I do not see the “Hello World” that intimidating anymore, for the single reason is that I know what and why all those words are there at the beginning of the file, and the best way for you to get into it is to understand it.

public class HelloWorld {

    public static void main(String[] args) {

        System.out.println("Hello World");

    }

}

The first line is public class HelloWorld. public simply means that from anywhere and by anybody this class can be called. The class simply means that it is a class, as all beginning files in Java will be. The HelloWorld I think should be pretty easy to understand. The second line, public static void main(String[] args)... is a bit more complicated. The public meaning that this method can be called from outside this class. static means that this method can be called without initializing the whole class as an object. void simply means that it returns no value, as methods in the future might, like int or boolean. The next part, main means that this method should be run whenever this program is run, for any Java program to run, there must be a main method. String[] args is probably the strangest part, String is a line of characters, like a word, sentence, anything really. In Java, this [] mean an array, so String[] args means that for it’s parameters it takes an array of Strings. However you won’t deal with this for a while in your Java career. System.out.println... breaks down to System, which is a package (a folder full of classes) and out is a class within the package that deals with output. Finally println is a method (function) which prints the line.

Understanding Strings

Ever wondered why in Java, you see things like int and double and they are lower-cased, but String is capitalized? All class names in Java are capitalized, and so must String be.

String myname = "Jordan";

You are creating a new object (unique version of a class) of the class String. With strings you can do so much more than a primitive type (int, boolean, short, etc.). As myname is an object, it has methods that uniquely work with it.

System.out.print(myname.length()); // prints number of chars in myname

System.out.print(myname.charAt(4)); // prints ¬Ďa' for the 5th char in it

There are many more options, but that will do for examples of how this is an amazing way to store Strings.

More on Classes and Objects

To help you differentiate between classes and objects, I offer the following example.

MathOps.factorial(5); // uses the class MathOps and static method factorial()
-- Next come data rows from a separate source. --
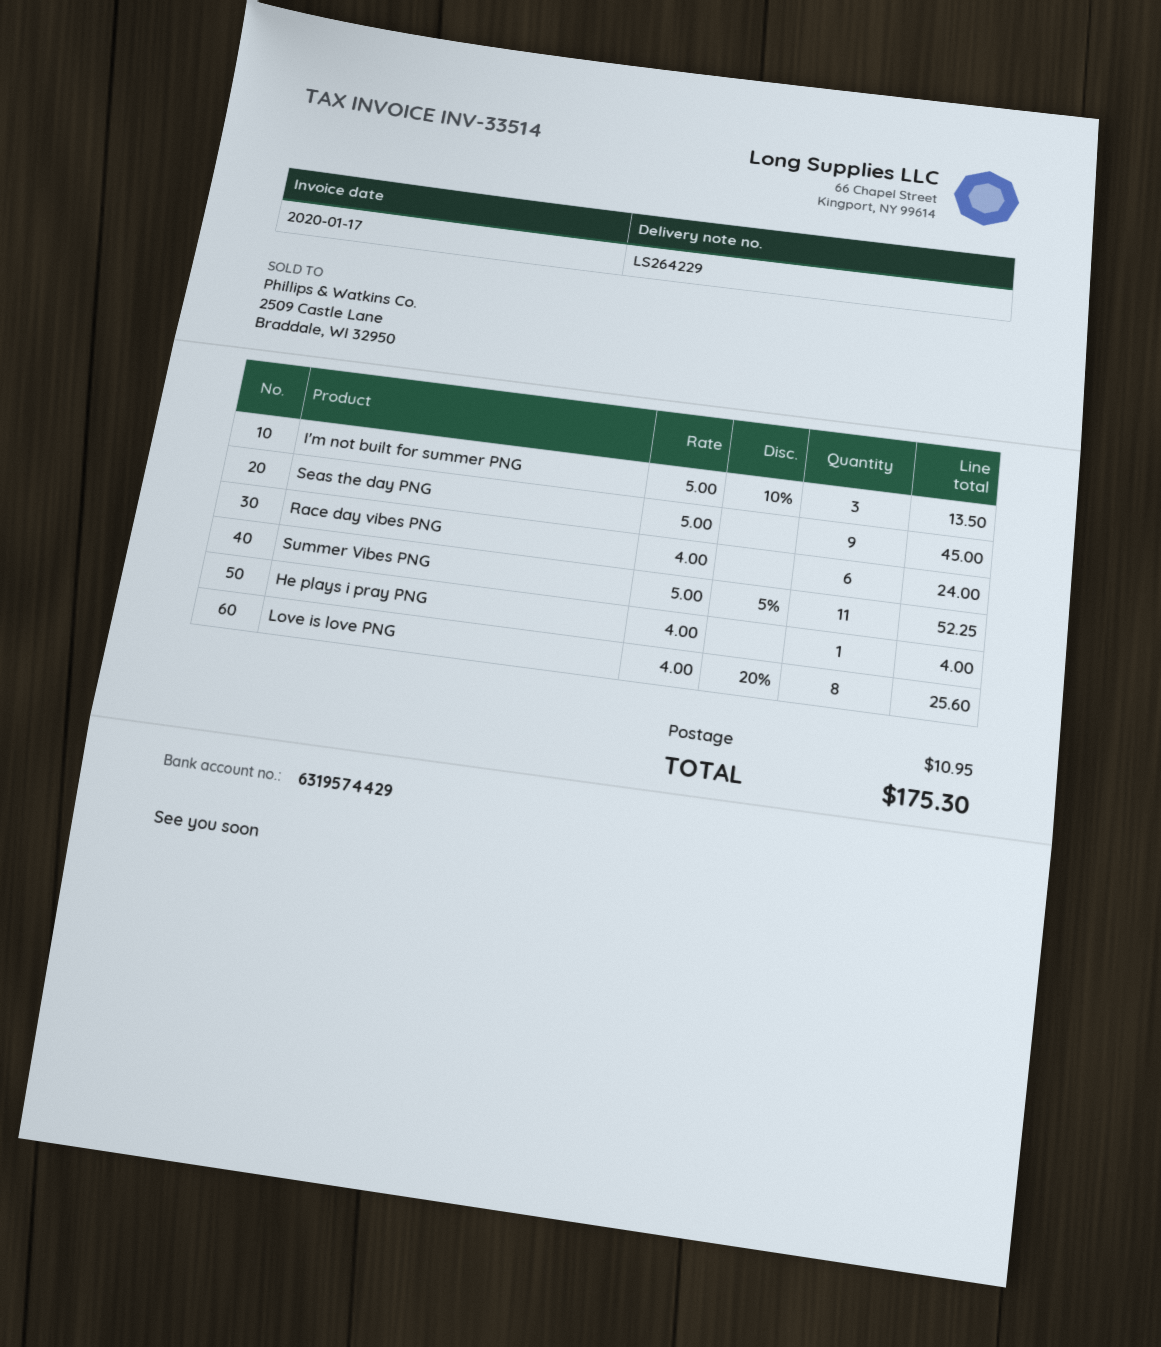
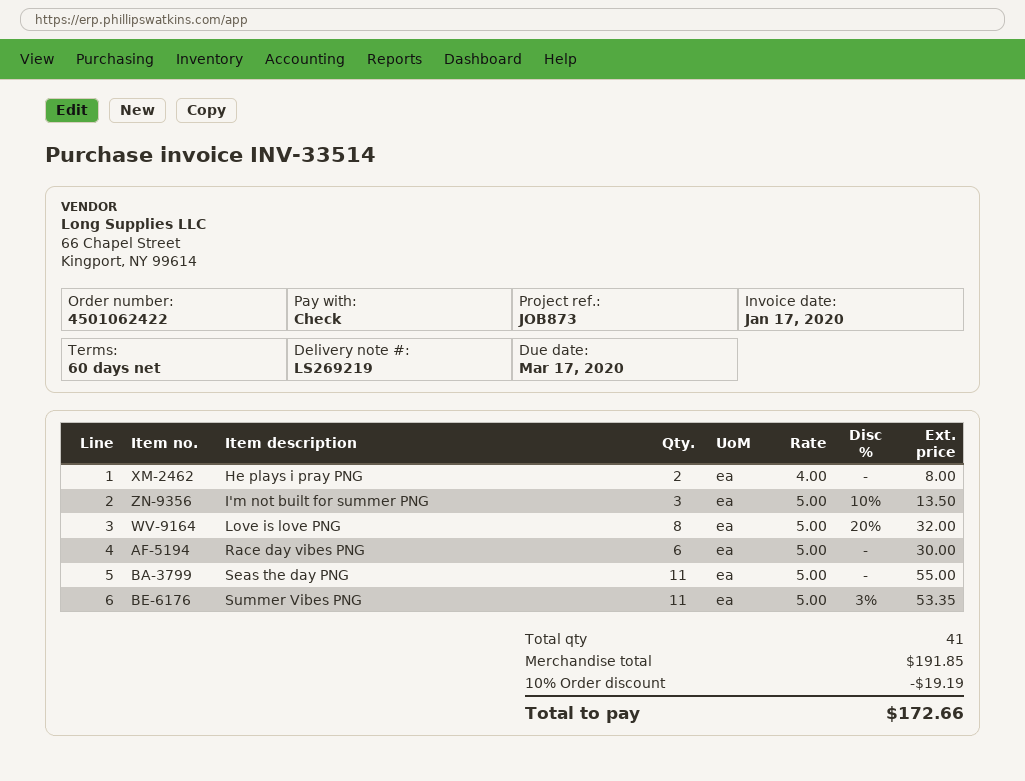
delivery note number: LS264229 -> LS269219
Seas the day PNG: 9 x 5.00 = 45.00 -> 11 x 5.00 = 55.00
Race day vibes PNG: 6 x 4.00 = 24.00 -> 6 x 5.00 = 30.00
Summer Vibes PNG: 11 x 5.00 - 5% = 52.25 -> 11 x 5.00 - 3% = 53.35
He plays i pray PNG: 1 x 4.00 = 4.00 -> 2 x 4.00 = 8.00
Love is love PNG: 8 x 4.00 - 20% = 25.60 -> 8 x 5.00 - 20% = 32.00
discount: none -> 10% = 19.19
shipping: 10.95 -> none
total: 175.30 -> 172.66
MathOps math = new MathOps();

math.factorial(5); // uses the unique object

// another example that shows benefits

ShoppingCart cart1 = new ShoppingCart();

ShoppingCart cart2 = new ShoppingCart();

cart1.add("blanket");

cart1.add("shampoo");

cart2.add("ice cream");

cart1.remove("shampoo");

System.out.println(cart1.list());

System.out.println(cart2.list());

Yes, I have not actually made any of those classes, but those were just for examples, see with the ShoppingCart example, you saw exactly the benefits of the different objects as opposed to storing them in one big class where it would get all mixed up together.

User Input & Reading Files

It is quite strange, but in Java these are EXTREMELY similar so they shall be grouped together. To read user input in Java, one must first look for it.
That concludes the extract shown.